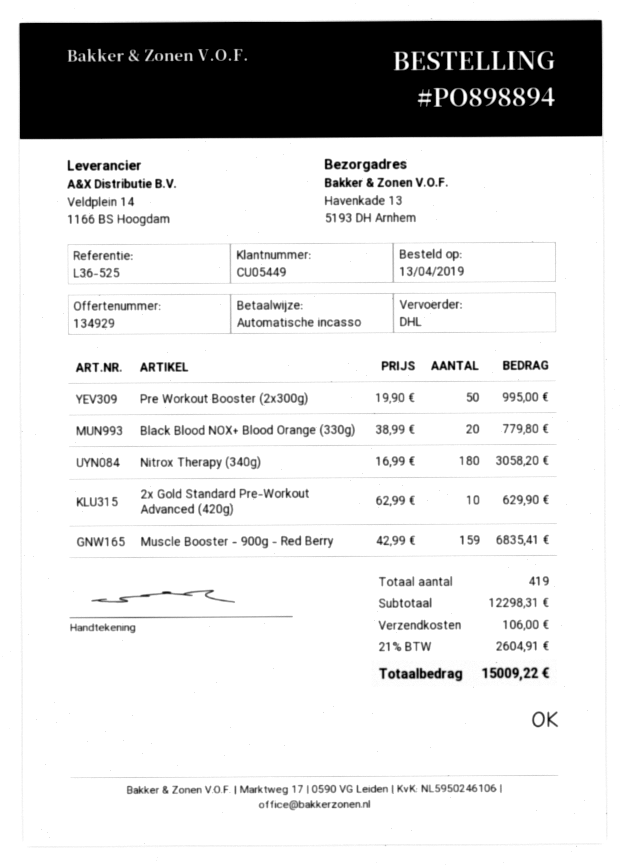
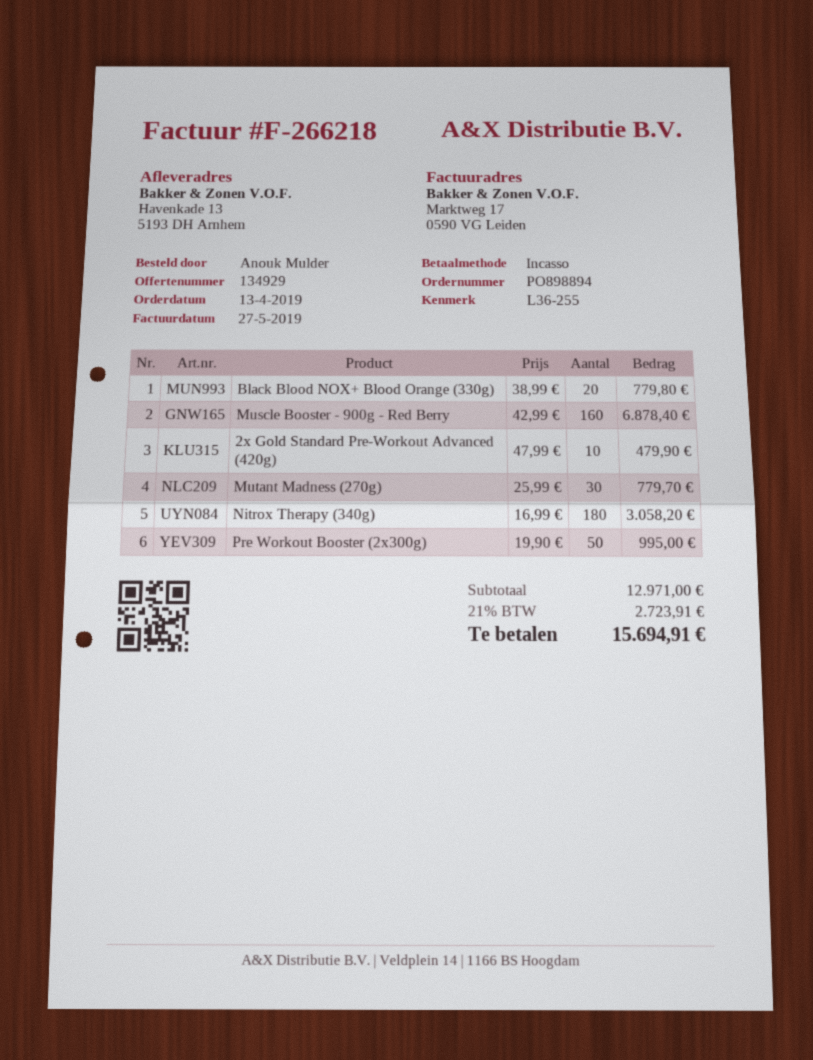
reference: L36-525 -> L36-255
2x Gold Standard Pre-Workout Advanced (420g): 10 x 62.99 = 629.90 -> 10 x 47.99 = 479.90
Muscle Booster - 900g - Red Berry: 159 x 42.99 = 6835.41 -> 160 x 42.99 = 6878.40
Mutant Madness (270g): none -> 30 x 25.99 = 779.70
subtotal: 12298.31 -> 12971.00
shipping: 106.00 -> none
tax: 21% = 2604.91 -> 21% = 2723.91
total: 15009.22 -> 15694.91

• [What is being asked] Quote, without any change, each line from the one that contains "2x Gold Standard" through the end of the material.

• [Answer section]
2x Gold Standard Pre-Workout Advanced (420g): 10 x 62.99 = 629.90 -> 10 x 47.99 = 479.90
Muscle Booster - 900g - Red Berry: 159 x 42.99 = 6835.41 -> 160 x 42.99 = 6878.40
Mutant Madness (270g): none -> 30 x 25.99 = 779.70
subtotal: 12298.31 -> 12971.00
shipping: 106.00 -> none
tax: 21% = 2604.91 -> 21% = 2723.91
total: 15009.22 -> 15694.91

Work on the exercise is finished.